L’Islande. Ses fjords, ses volcans aux noms imprononçables dont on n’entend guère parler que lorsqu’ils paralysent le trafic aérien, son système politique fantasmé, la carte postale que vous avez reçu de ce couple d’amis que vous jalousez secrètement. Mais si l’on vous demandait de citer un(e) musicien(ne) islandais(e), y parviendriez-vous ? Björk ? Ok, c’était facile. Un(e) deuxième ? Sigur Rós, oui, pas mal.
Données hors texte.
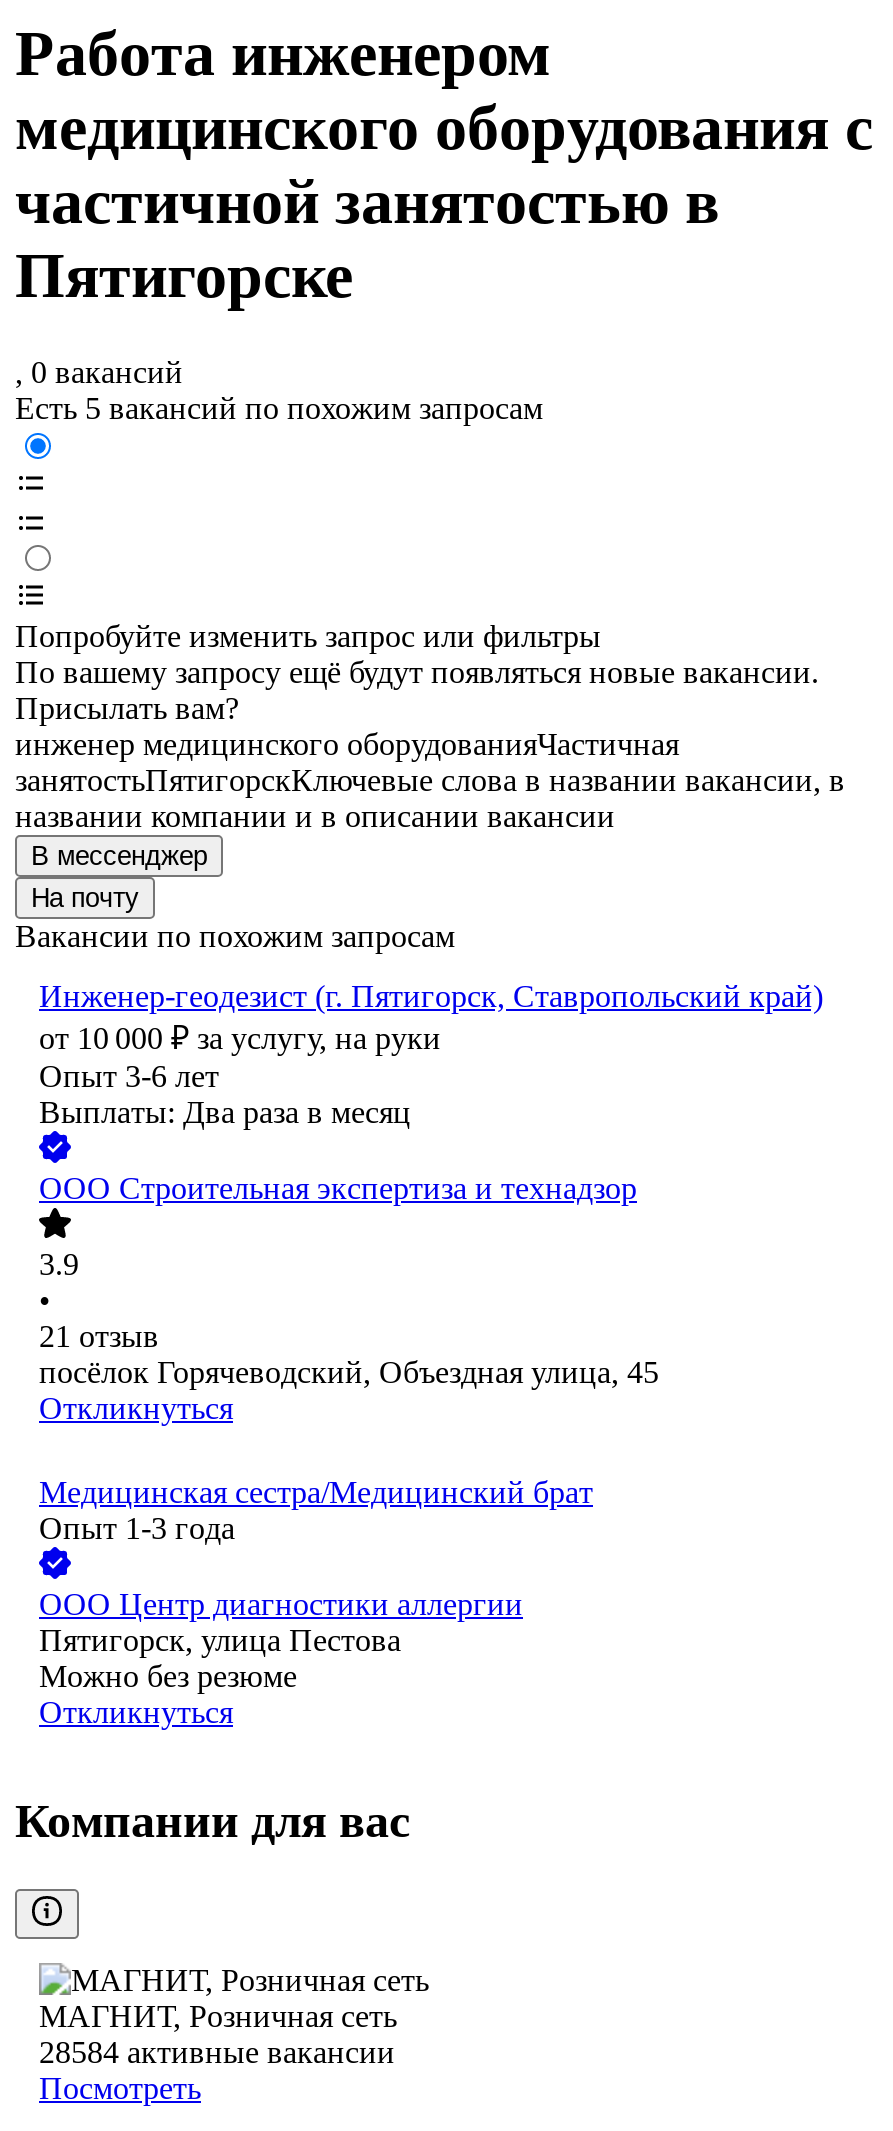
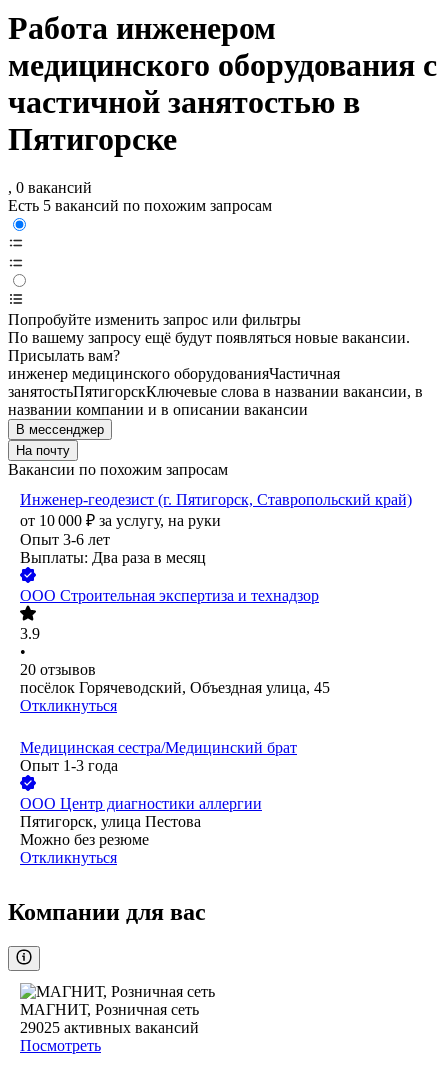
- 21 отзыв
+ 20 отзывов

- 28584 активные вакансии
+ 29025 активных вакансий
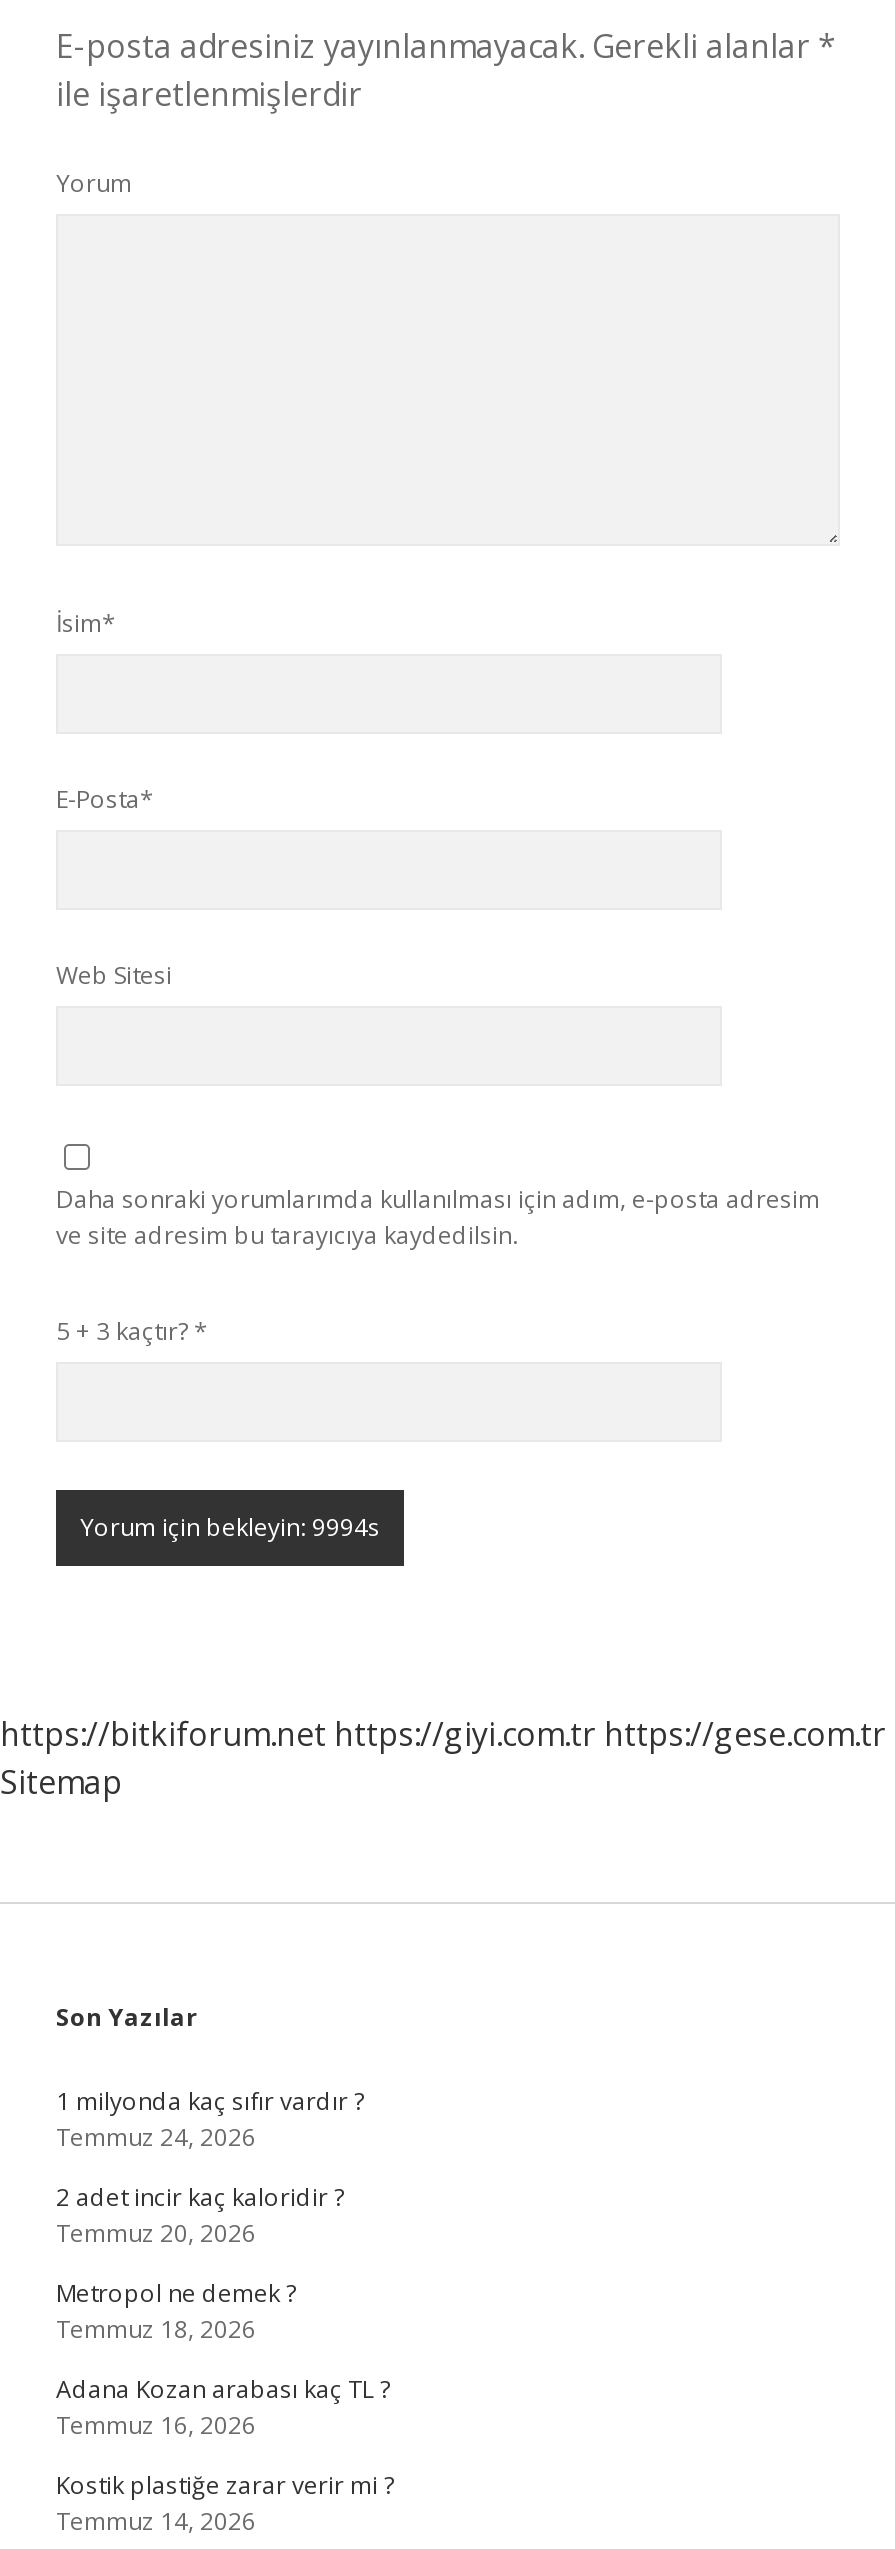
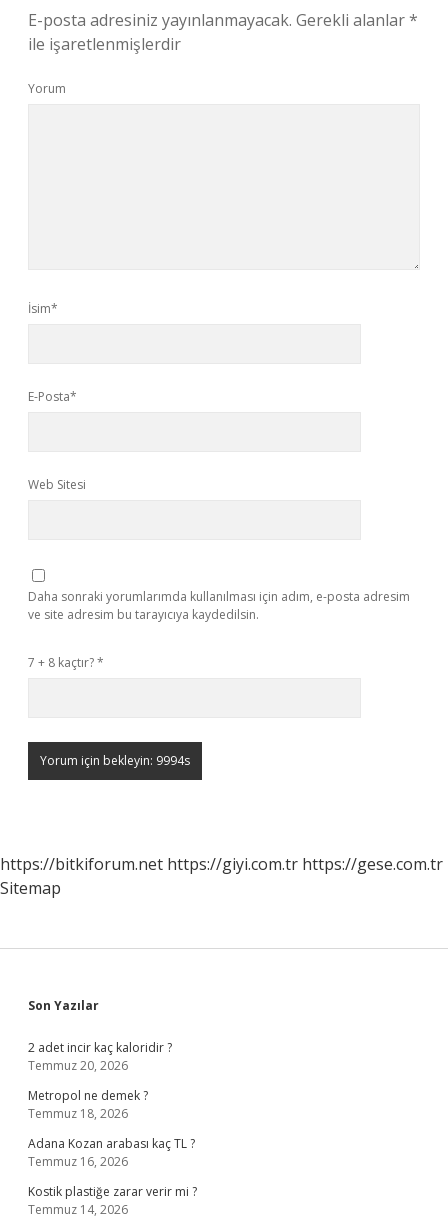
- 5 + 3 kaçtır? *
+ 7 + 8 kaçtır? *

- 1 milyonda kaç sıfır vardır ?
- Temmuz 24, 2026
Mais encore ? Mais encore, il y a Bang Gang, curieux et cru nom pour une formation d’indie pop rock tendance dreampop menée par Barði Jóhannsson depuis 1996.
Bang gang, c’est d’abord You, son premier album paru en 1998. Tentation trip hop et flirt avec l’électro, You est un album de rave party tranquille, de club électro branché, un peu agaçant à vrai dire depuis son canapé et résolument créateur de déception pour ceux qui s’attendaient à d’autres albums de la même trempe. Reste « Sleep », piste médiane de l’album qu’on aurait souhaitée Oscar de la meilleure chanson originale pour n’importe quel film représentatif du début des années 2000, Sexe intentions par exemple, en lieu et place du « Colorblind » de Counting Crows.
C’est une question d’humeur et de moment propice. Mais fort heureusement pour les adeptes du gloomy sunday, de la douce mélancolie printanière, pour ceux qui préfèrent dodeliner de la tête plutôt que de la démonter, Something wrong sortait en 2003. Moins électro, plus acoustique, délaissant le trip pour le dream, Bang Gang semblait ainsi trouver son véritable genre musical. Alternant les pistes chantées par diverses voix féminines (dont Nicolette et l’artiste Keren Ann avec qui il collaborera par la suite) avec la sienne, Barði Jóhannsson propose avec Something wrong un album doux et vaporeux, atmosphérique diraient certains, si cet adjectif n’était pas réservé à la seule « Holes » de Mercury Rev.
Pour une première rencontre authentique avec Bang Gang, « Inside », tout en douceur et sensualité, est la chanson la plus appropriée. Jusqu’au point culminant de l’album, « It’s alright », perle minimaliste et litanique (la figure de style préférée de Bang Gang) qui ferait une BO parfaite pour le film de nos amours mortes.
2008, Bang Gang réalise Ghosts from the past, album un brin plus rock et solaire (toutes proportions gardées) que Something wrong, quand bien-même la piste d‘ouverture se nommerait « The world is gray« . Chanson étonnante à vrai dire étant donné son tempo rapide, le caractère apaisé de la voix que contrebalancent les paroles : « The world is gray, you are alone […] you’re searching for the ground ». Ce sont les meilleures chansons disait Daniel Darc. Dans le sublime documentaire Pieces of my life récemment sorti en salles, Daniel faisait remarquer face caméra qu’une bonne chanson triste était une chanson dont on pouvait ôter les paroles pour en faire chanson joyeuse grâce à l’instrumentation. Un peu comme il l’a fait avec « My baby left me« .
Ghosts from the past est empli de ces chansons jamais tout à fait accablantes, toujours lumineuses. Le genre préféré des lunatiques du dimanche qui hésitent toujours entre bruncher et rester sous la couette. Car c’est ça, Bang Gang, la mélancolie nécessaire d’un pays qui jouit de peu de lumière mais qui la conçoit sans peine. La douceur d’une voix et d’une guitare basse en un rythme qui n’avoue jamais son porteur vaincu.
Jusqu’à The Wolves are whispering, 2015, album sombre dont les premières notes rappellent celles de la cold wave. Ce n’est pas comme si on l’ignorait. Bang Gang a toujours eu comme thèmes fétiches l’amour déçu, le deuil, le désespoir d’être seul et la tentation de la mort. Quelques rythmes baladeurs continuent de faire illusion, et cette voix claire et caressante qui murmure plus qu’elle ne chante.
Peut-être qu’il n’y a, au final, que des Black lake en Islande.
« How could you leave me on the ground/ Pulled me up to throw me down/ Pushed me off a cliff/ When I thought you’d help me back to life ».
Comme un écho à « The world is gray » qui ouvrait le précédent album, tels sont, sur la dernière piste de l’album, les derniers mots parvenus de Barði Jóhannsson depuis les bois sombres de son imaginaire poétique.
En espérant que Bang Gang ne soit jamais a ghost from the past.